Before and after images:
┏━━
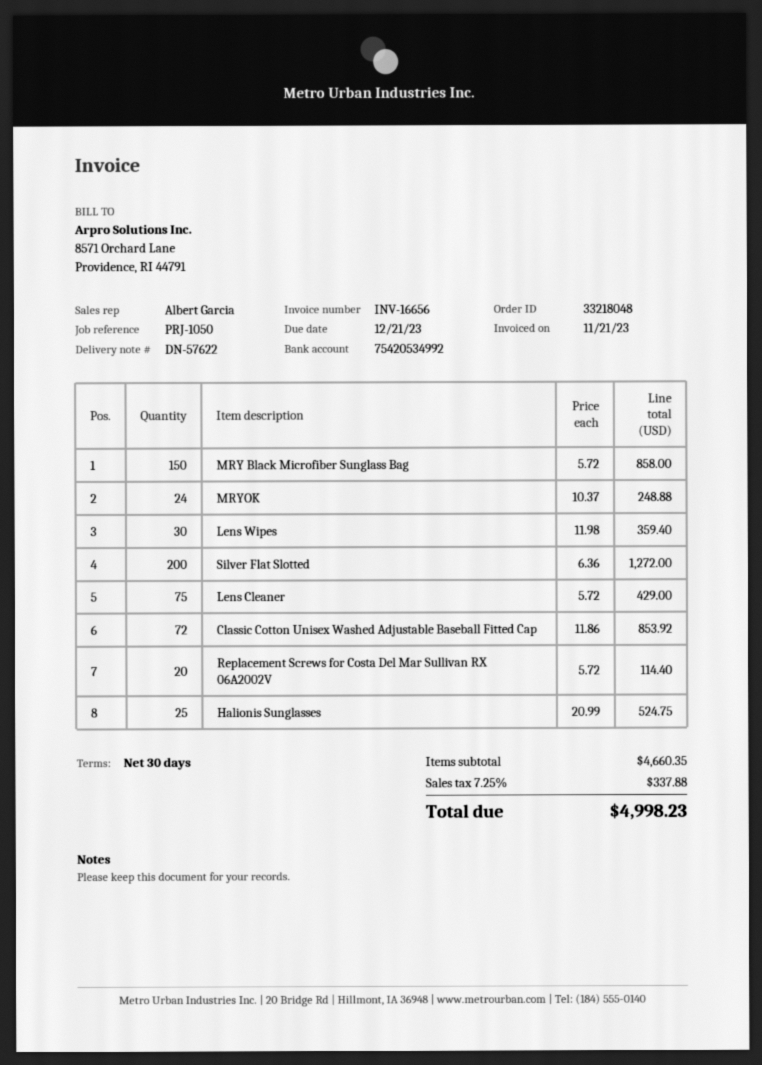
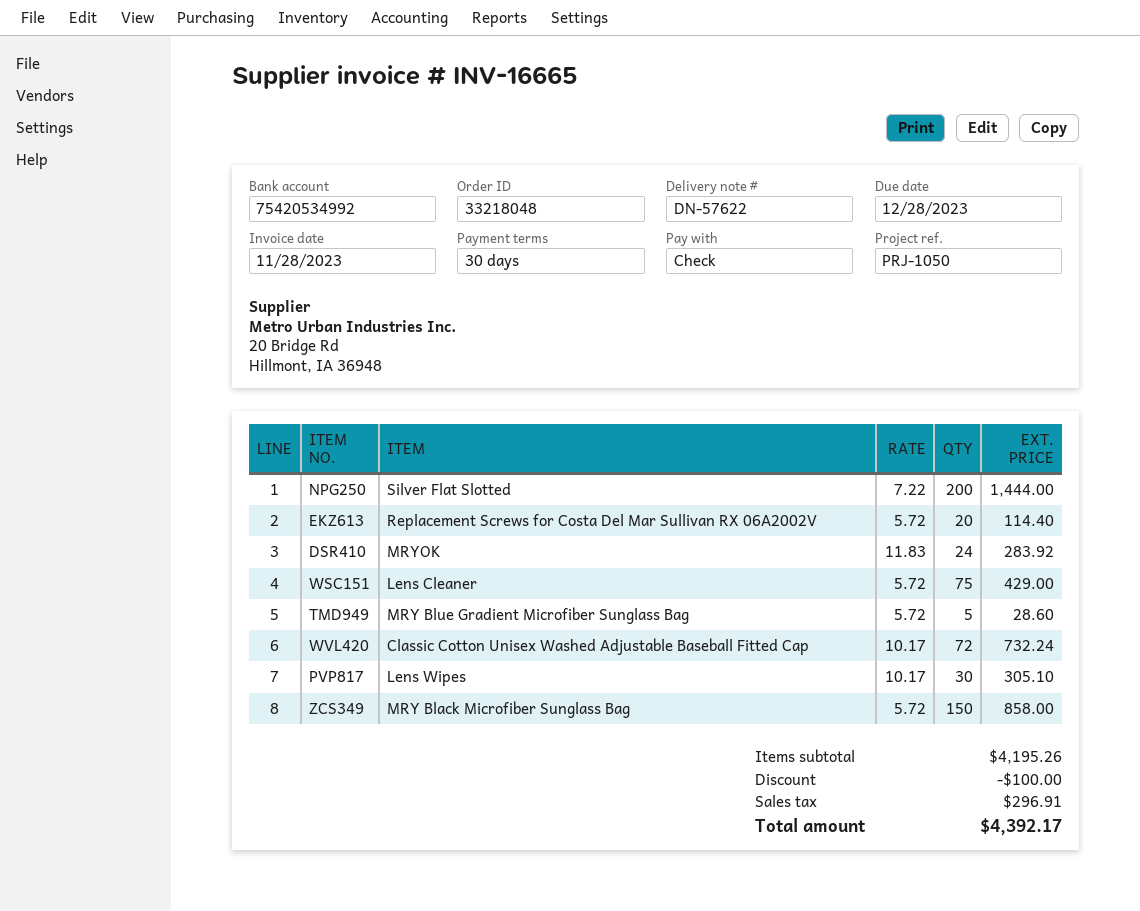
invoice number: INV-16656 -> INV-16665
invoice date: 2023-11-21 -> 2023-11-28
due date: 2023-12-21 -> 2023-12-28
MRYOK: 24 x 10.37 = 248.88 -> 24 x 11.83 = 283.92
Lens Wipes: 30 x 11.98 = 359.40 -> 30 x 10.17 = 305.10
Silver Flat Slotted: 200 x 6.36 = 1272.00 -> 200 x 7.22 = 1444.00
Classic Cotton Unisex Washed Adjustable Baseball Fitted Cap: 72 x 11.86 = 853.92 -> 72 x 10.17 = 732.24
Halionis Sunglasses: 25 x 20.99 = 524.75 -> none
MRY Blue Gradient Microfiber Sunglass Bag: none -> 5 x 5.72 = 28.60
subtotal: 4660.35 -> 4195.26
discount: none -> 100.00
tax: 337.88 -> 296.91
total: 4998.23 -> 4392.17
┗━━
(Your goal) Above are the entries. Output exactly the lines beginning with the line that has "Classic Cotton Unisex" and ending with the line that has "subtotal: 4660.35 -> 4195.26".

(Result)
Classic Cotton Unisex Washed Adjustable Baseball Fitted Cap: 72 x 11.86 = 853.92 -> 72 x 10.17 = 732.24
Halionis Sunglasses: 25 x 20.99 = 524.75 -> none
MRY Blue Gradient Microfiber Sunglass Bag: none -> 5 x 5.72 = 28.60
subtotal: 4660.35 -> 4195.26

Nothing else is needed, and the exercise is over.